Garder Felicia est une décision que je ne regretterai jamais. Oui, parfois les choses sont difficiles. L'idée d'élever un bébé seule était intimidante, mais tellement gratifiante. Ma fille est l'une de mes plus grandes motivations dans la vie. Je suis déterminée à réussir en tant que créatrice de mode pour lui offrir la vie qu'elle mérite. À mes yeux, si je peux amener cette belle petite fille dans le monde toute seule, je peux tout faire si je m'y mets.
"Tu sais qu'il est hors de question," je lui murmure. "Mais tout va bien se passer. Tout va s'arranger."

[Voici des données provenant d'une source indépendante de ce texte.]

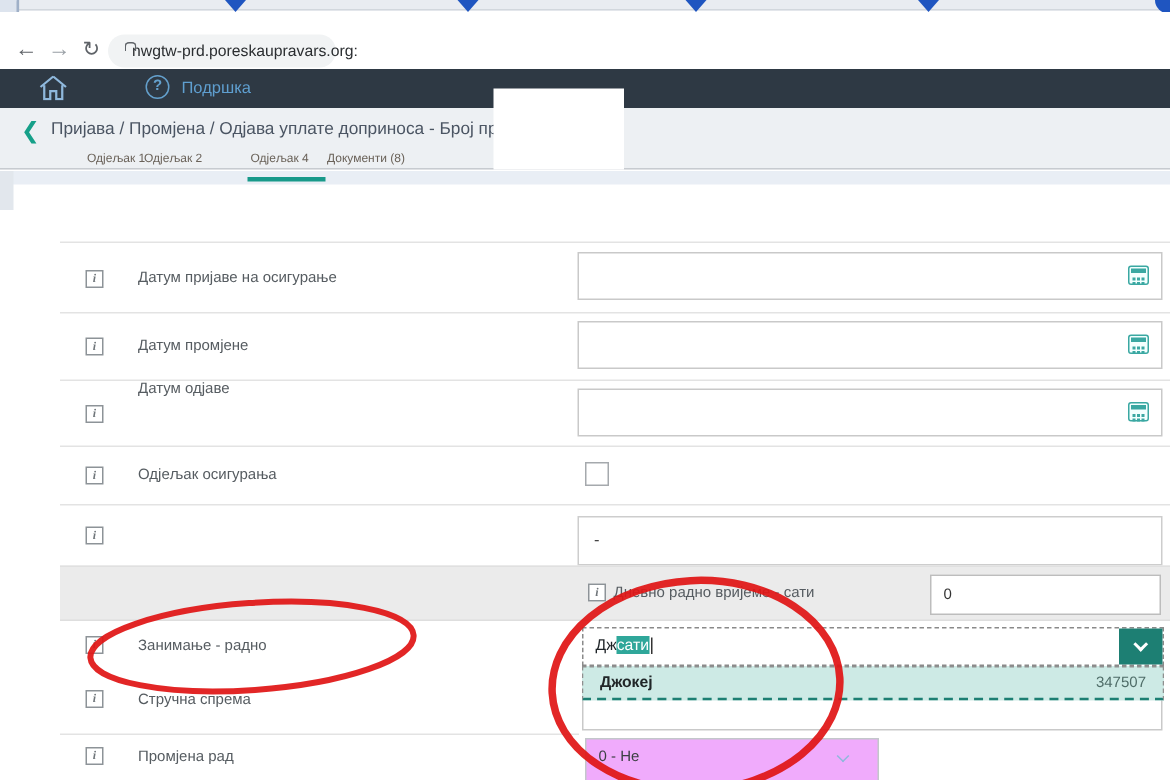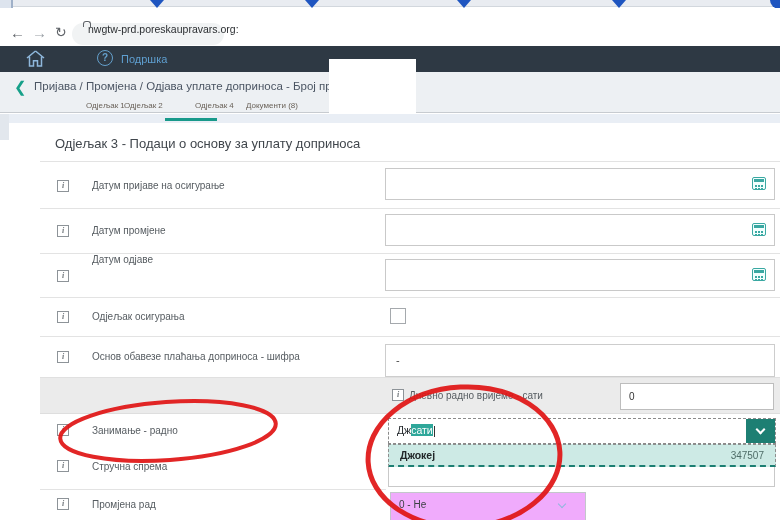--- a/index.html
+++ b/index.html
@@ -23,7 +23,7 @@
   .toolbar { position:absolute; left:0; top:8px; width:780px; height:38px; background:#fff; }
   .nav-ic { position:absolute; top:17px; font-size:15px; color:#5f6368; line-height:15px; }
   .urlpill { position:absolute; left:72px; top:15px; width:152px; height:22px;
-             background:#f1f3f4; border-radius:11px; display:flex; 
+             background:#f1f3f4; border-radius:11px; display:flex; align-items:center;
              padding-left:10px; }
   .lock { position:relative; width:8px; height:6px; background:#5f6368; border-radius:1px;
           margin-right:6px; margin-top:2px; }

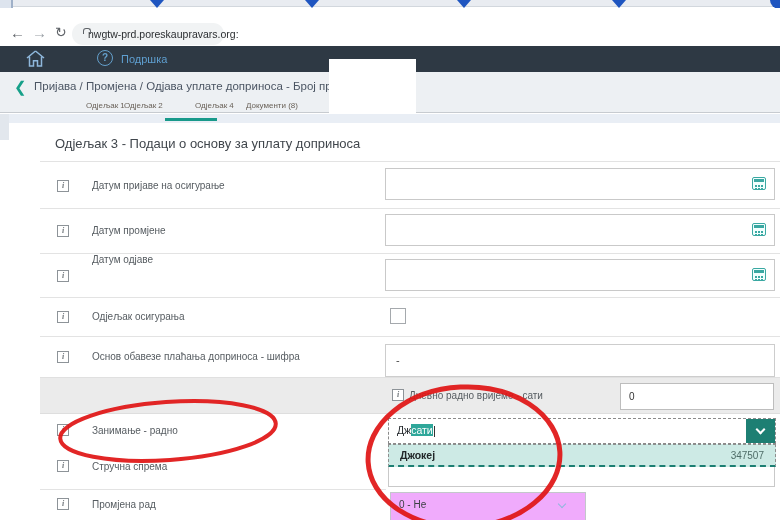--- a/index.html
+++ b/index.html
@@ -44,7 +44,7 @@
   .crumb-back { position:absolute; left:14px; top:78px; font-size:15px; font-weight:bold;
                 color:#16a089; }
   .crumb-text { position:absolute; left:34px; top:80px; font-size:11.5px; color:#4b5563; }
-  .tab { position:absolute; top:101px; font-size:8px; color:#6a6259;margin-left:28px; }
+  .tab { position:absolute; top:101px; font-size:8px; color:#6a6259; }
   .tab-underline { position:absolute; left:165px; top:118px; width:52px; height:3px;
                    background:#18998a; }
   .substrip { position:absolute; left:0; top:114px; width:780px; height:9px; background:#e9eef5; }

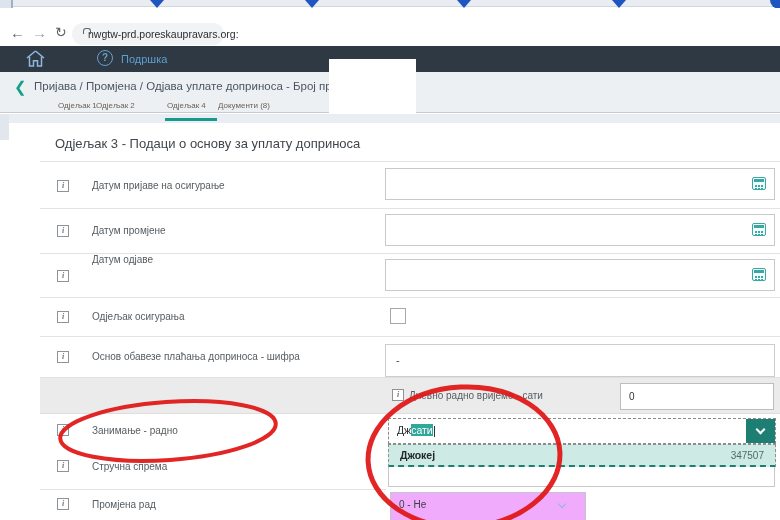--- a/index.html
+++ b/index.html
@@ -160,7 +160,6 @@
 
   <div class="redaction"></div>
 
-  <div class="section-title">Одјељак 3 - Подаци о основу за уплату доприноса</div>
   <div class="divider" style="top:161px"></div>
 
   <span class="info-ic" style="left:57px;top:180px">i</span>

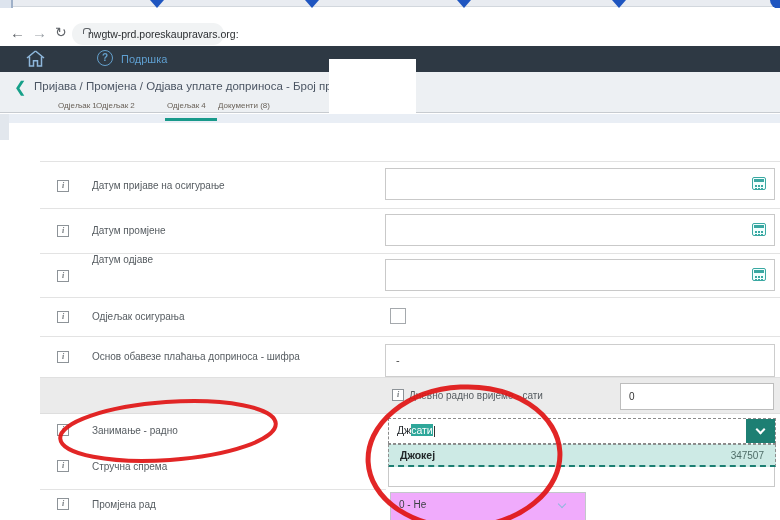--- a/index.html
+++ b/index.html
@@ -189,7 +189,6 @@
   <div class="divider" style="top:336px"></div>
 
   <span class="info-ic" style="left:57px;top:351px">i</span>
-  <span class="flabel" style="top:351px">Основ обавезе плаћања доприноса - шифра</span>
   <div class="select-basis">-</div>
 
   <div class="band"></div>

Lana m'embrasse sur la joue. "Tu es une sacrée inspiration, tu le sais ? Tu devrais écrire un livre ou quelque chose du genre."
Je pouffe de rire. "Peut-être qu'on pourrait demander à Oprah de l'ajouter à son club de lecture."
"Maman, j'ai faim !" annonce Felicia depuis le salon. "Je veux de la glace."
"Oooh, moi aussi je veux de la glace," dit Lana en se précipitant pour prendre ma fille dans ses bras.
"Tu connais les règles, ma chérie. Mange tous tes légumes d'abord, ensuite tu auras une boule."
"Oooh," gémit Lana. "Mais j'ai été sage toute la journée !"
Felicia place sa main sur la bouche de Lana et fronce les sourcils. "Les règles !" dit-elle, exaspérée.
Je ris en me dirigeant vers la cuisine, passant mes doigts le long des bords de la carte de visite cachée dans ma poche.
Parfois, il faut faire ce qu'il faut faire.